• [Task item]
Below are the records; give again exactly the line with "[485,266,556,278] v0.33.1 ->", the line with "[71,384,168,397] depedencies. ->", and each line that lies between them, and nothing besides.

• [Task input]
Segment Open
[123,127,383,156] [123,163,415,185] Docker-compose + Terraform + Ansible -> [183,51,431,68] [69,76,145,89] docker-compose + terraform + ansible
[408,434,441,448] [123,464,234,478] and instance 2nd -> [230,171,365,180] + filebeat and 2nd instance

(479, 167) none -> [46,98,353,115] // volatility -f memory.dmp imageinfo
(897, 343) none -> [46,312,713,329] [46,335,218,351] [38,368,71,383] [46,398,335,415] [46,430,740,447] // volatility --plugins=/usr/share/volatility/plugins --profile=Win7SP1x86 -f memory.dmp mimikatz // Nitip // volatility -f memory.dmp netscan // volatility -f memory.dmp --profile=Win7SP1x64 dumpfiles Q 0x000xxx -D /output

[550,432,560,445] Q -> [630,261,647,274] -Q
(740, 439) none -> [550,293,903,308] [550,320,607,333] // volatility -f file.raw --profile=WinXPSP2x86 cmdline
Segment Closed
Segment Open
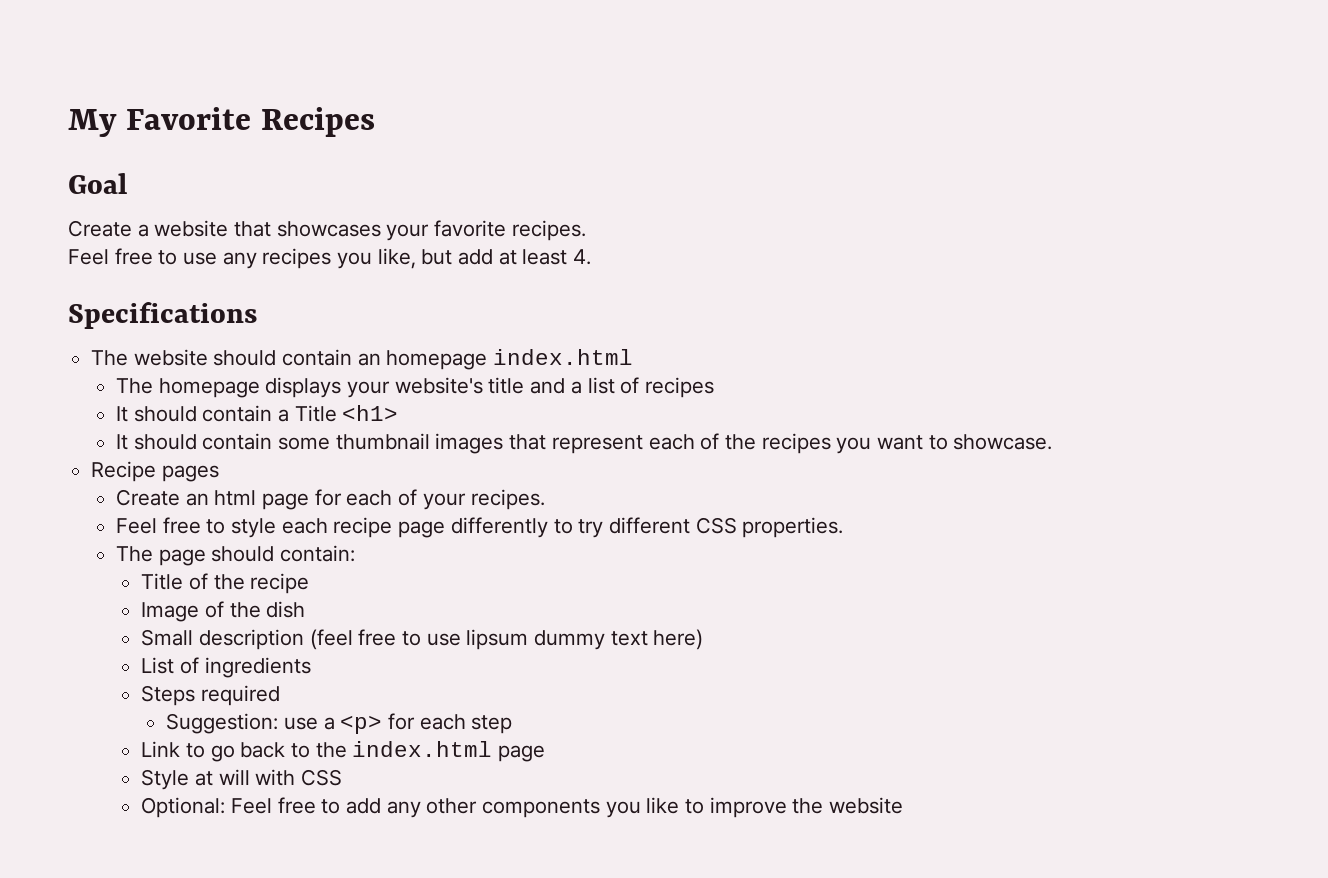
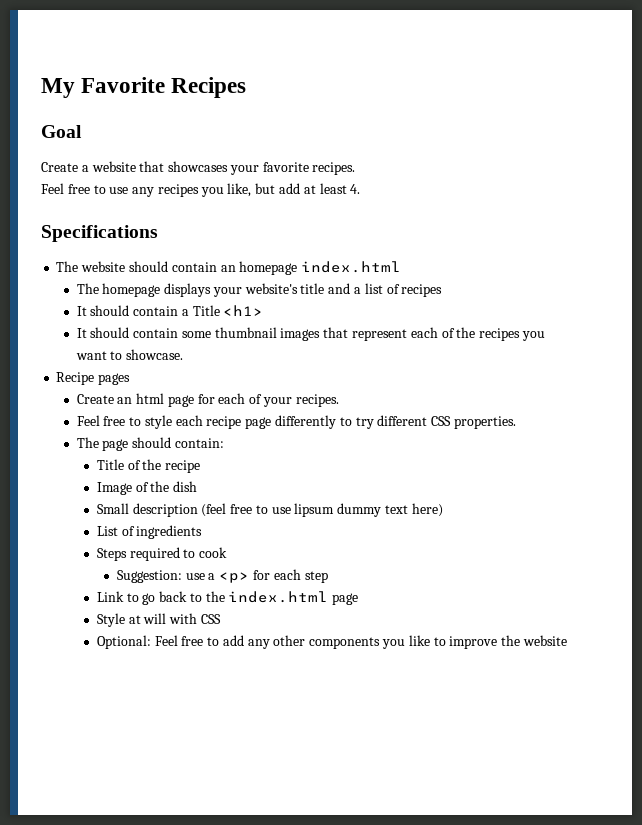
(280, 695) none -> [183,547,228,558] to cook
Segment Closed
Segment Open
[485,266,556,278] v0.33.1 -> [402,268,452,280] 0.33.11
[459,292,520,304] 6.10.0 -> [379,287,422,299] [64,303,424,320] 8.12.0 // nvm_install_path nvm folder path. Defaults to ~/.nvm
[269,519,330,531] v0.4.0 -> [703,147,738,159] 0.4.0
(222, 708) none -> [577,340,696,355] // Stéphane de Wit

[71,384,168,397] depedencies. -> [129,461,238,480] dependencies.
Segment Closed
• [Task result]
[485,266,556,278] v0.33.1 -> [402,268,452,280] 0.33.11
[459,292,520,304] 6.10.0 -> [379,287,422,299] [64,303,424,320] 8.12.0 // nvm_install_path nvm folder path. Defaults to ~/.nvm
[269,519,330,531] v0.4.0 -> [703,147,738,159] 0.4.0
(222, 708) none -> [577,340,696,355] // Stéphane de Wit

[71,384,168,397] depedencies. -> [129,461,238,480] dependencies.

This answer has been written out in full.